Die Einweihung des Denkmals in Blüchers Geburtsstadt am 26. August 1819 und sein Tod in Krieblowicz am 12. September 1819 lagen so dicht nebeneinander, dass man geneigt ist, von einer „Ablösung“ zu sprechen. Beide Blücher „lebten“ noch 17 Tage nebeneinander – bis der bronzene Rostocker Feldmarschall allein das Andenken über alle späteren Wirren und Kriege hinweg bis heute zu bewahren hatte.

Fast scheint es, als wäre das Denkmal einzig einem studentischen Streich zu verdanken – übrigens neben dem Denkmalsstandort vor dem Universitätshauptgebäude der einzige Bezug Blüchers zur Universität: In einer Hamburger Zeitung erschien im Juli 1814 die fiktive Nachricht, dass Rostocker Kaufleute 2.500 Taler für ein Blücherdenkmal bereitgestellt hätten. Diese in vielen Zeitungen verbreitete Nachricht kam auch bei Blücher an, der schon einen Monat später der Stadt ein Dankschreiben zukommen ließ. Unter Zugzwang geraten, entschlossen sich die mecklenburgische Ritterschaft, die Städte und die Herzöge beider Landesteile zur Aufstellung eines Denkmals für den schon legendären General in preußischen Diensten. Fünf Jahre aber sollten noch bis zur Einweihung des Denkmals vergehen. Im August 1816 weilte Blücher selbst ein letztes Mal in Rostock.
Um das dann 1819 aufgestellte Blücherdenkmal am Universitätsplatz entstanden später die klassizistische Neue Wache (1822/25) mit ihren großen Säulen und das "Neue Museum" (1844) als linker Anschluss an das Universitätshauptgebäude, das 1867/70 nach dem Abriss des "Weißen Kollegs" gebaut wurde.
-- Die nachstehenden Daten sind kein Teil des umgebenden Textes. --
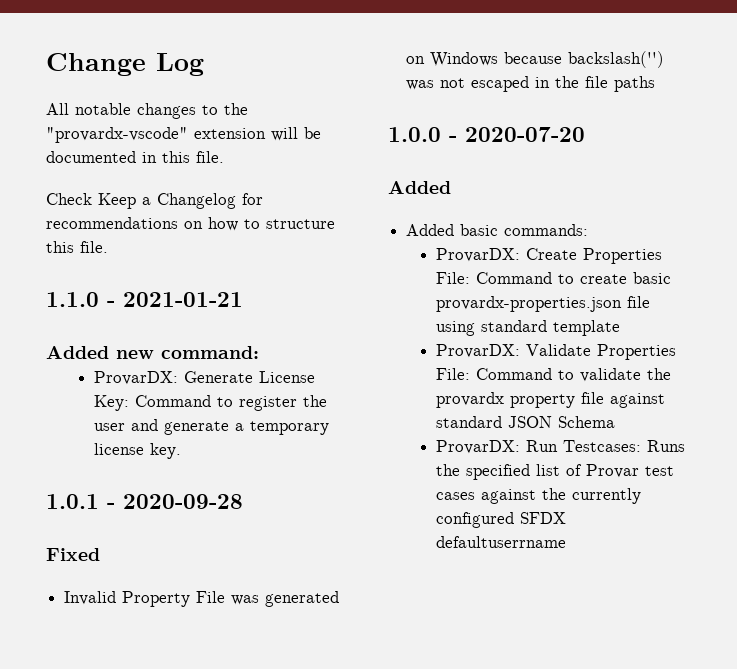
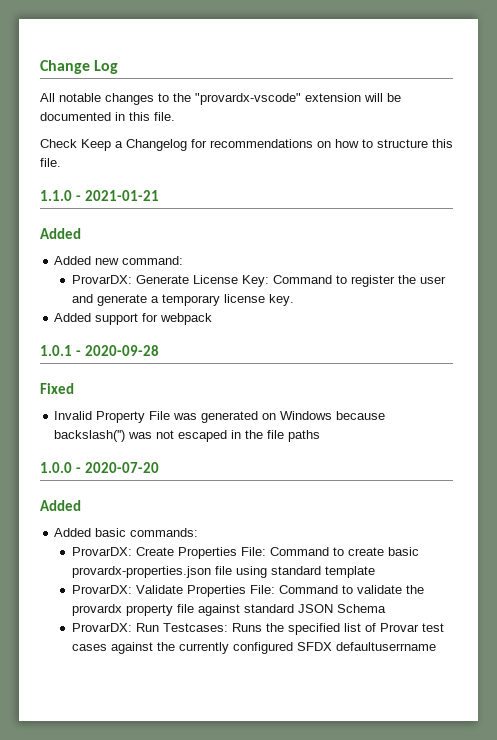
  1.1.0 - 2021-01-21
+ Added
+ Added support for webpack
In dieser fast zeitgemäßen Kulisse steht Blücher noch heute in Bronze auf hohem Sockel, ohne Ross. Blücher ist auch so groß genug. Nur einmal, im Jahre 1938, wurde er aus der Platzmitte an den jetzigen Standort versetzt. Der legendäre Vorreiter in preußischen Diensten siegte als 72jähriger hoch zu Ross 1815 in der Schlacht bei Waterloo über Napoleon. Zwei Tage zuvor lag er noch bei Ligni stundenlang unter seinem gestürzten Pferd lebensgefährlich eingeklemmt. Der eigentliche Retter des Generalfeldmarschalls war sein Adjudant Graf Nostiz. Dieser warf geistesgegenwärtig seinen Mantel über den liegenden Feldherrn und schützte ihn so vor den französischen Soldaten. Später befreiten ihn dann die Preußen aus dieser Lage.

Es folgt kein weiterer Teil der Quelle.